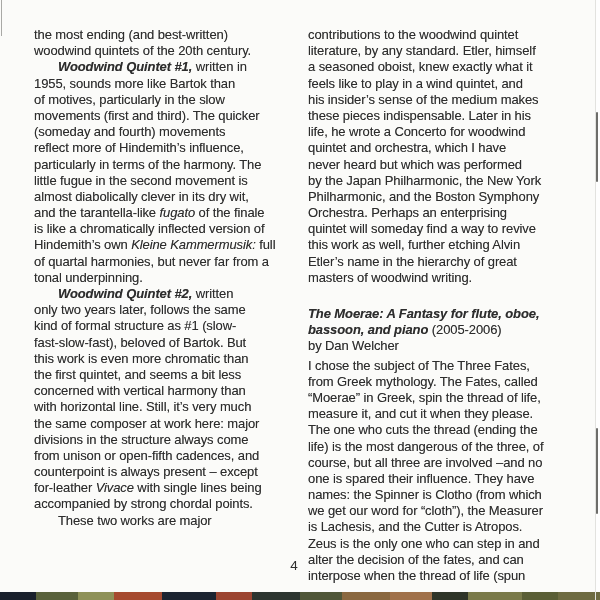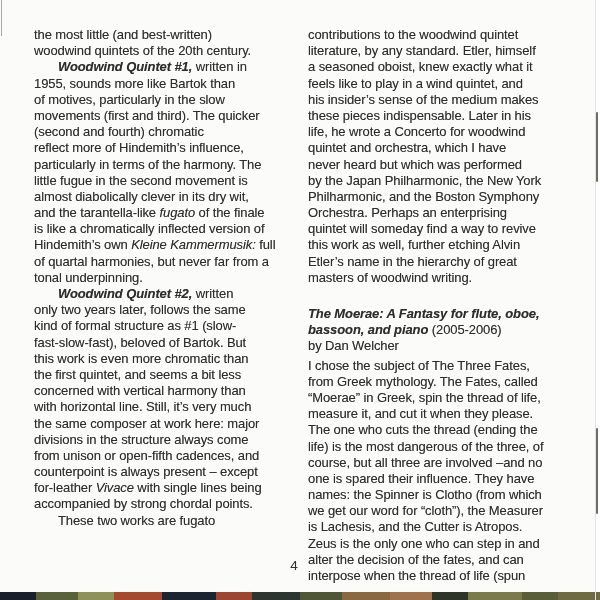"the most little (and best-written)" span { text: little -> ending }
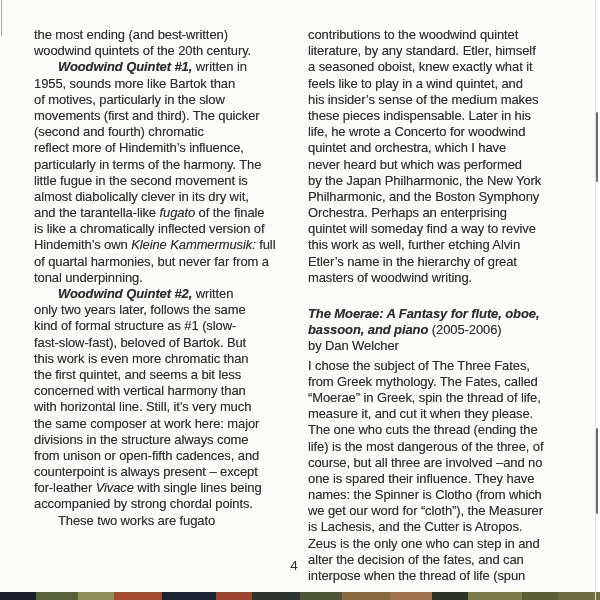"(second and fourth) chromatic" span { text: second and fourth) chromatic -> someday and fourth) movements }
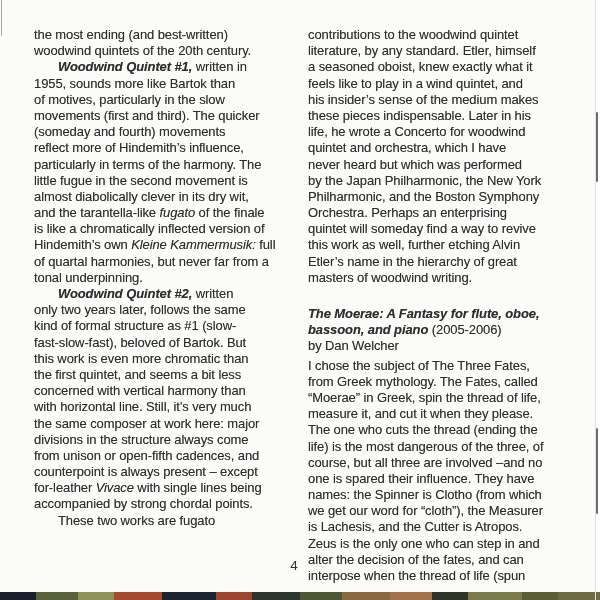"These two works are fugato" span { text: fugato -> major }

---

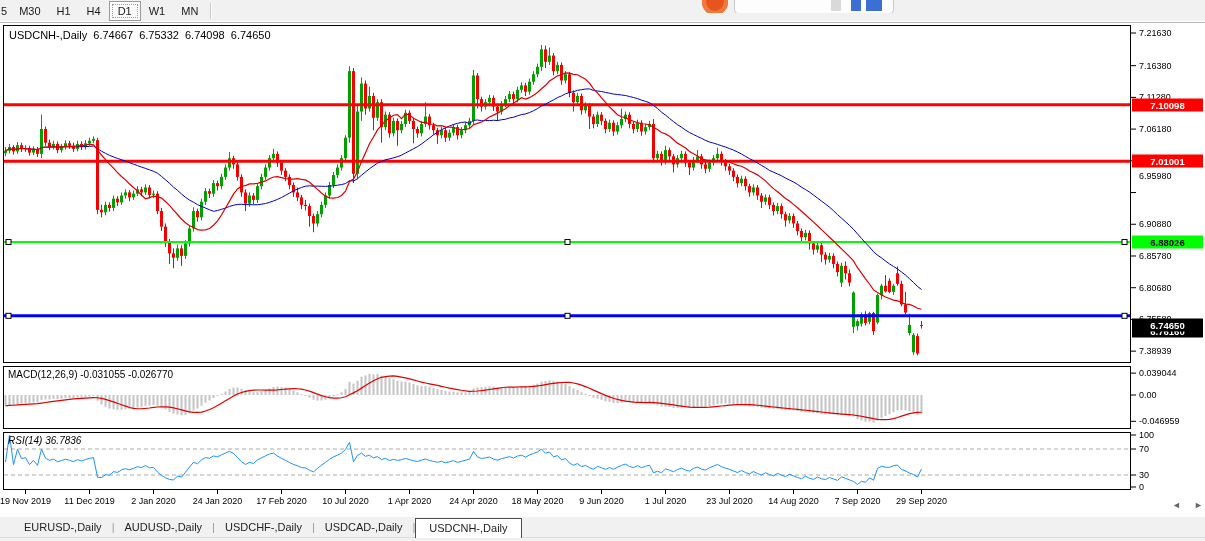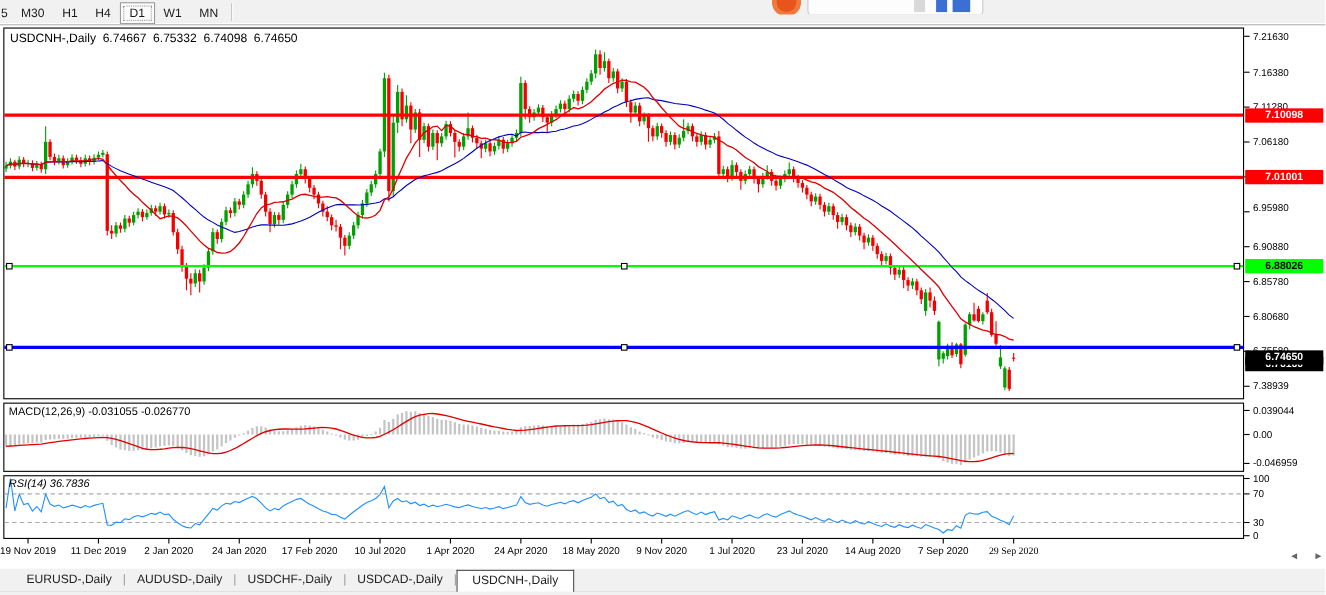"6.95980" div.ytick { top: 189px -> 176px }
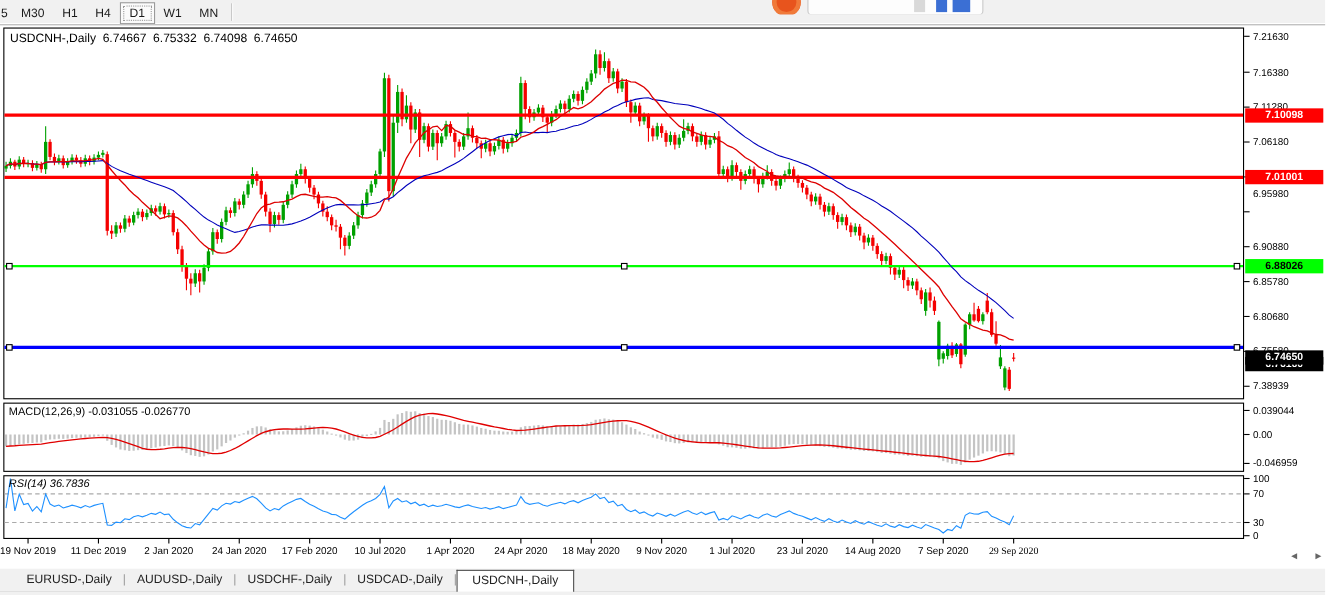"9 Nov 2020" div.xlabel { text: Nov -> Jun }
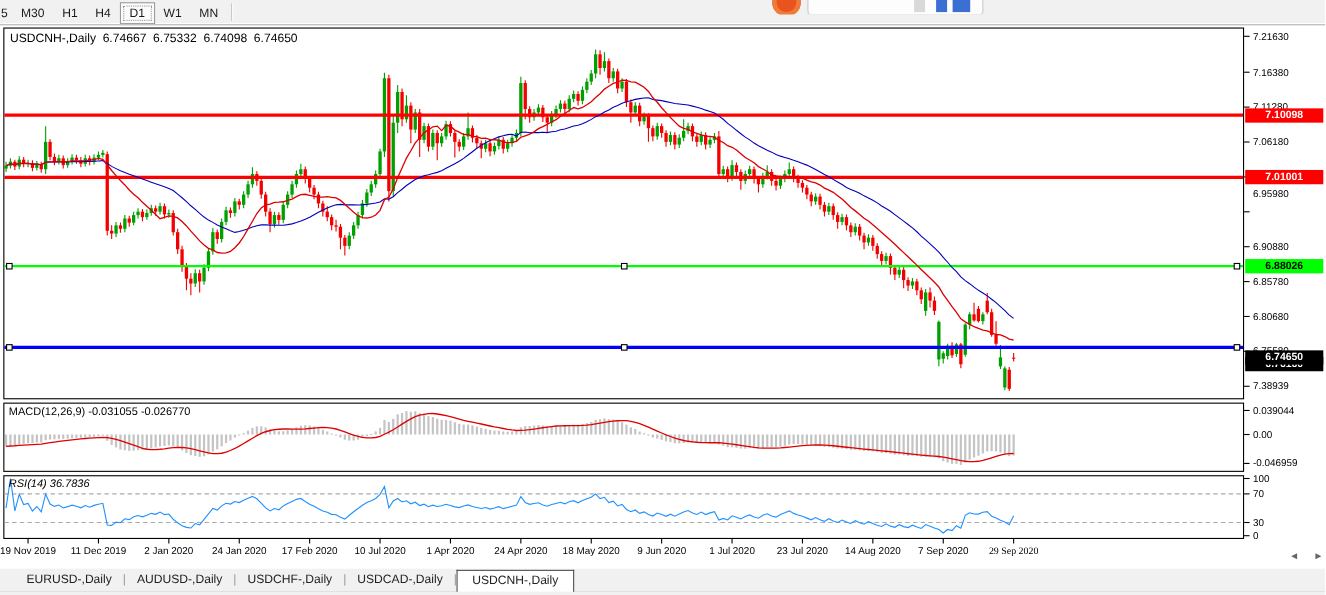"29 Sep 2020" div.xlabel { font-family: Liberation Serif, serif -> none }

-- What is required --
Repeat exactly the stretch of the listing above that starts with the line holding "most little (and" and finishes with the line holding "two works are", both included. Skip every picture.

-- Response for this exercise --
"the most little (and best-written)" span { text: little -> ending }
"(second and fourth) chromatic" span { text: second and fourth) chromatic -> someday and fourth) movements }
"These two works are fugato" span { text: fugato -> major }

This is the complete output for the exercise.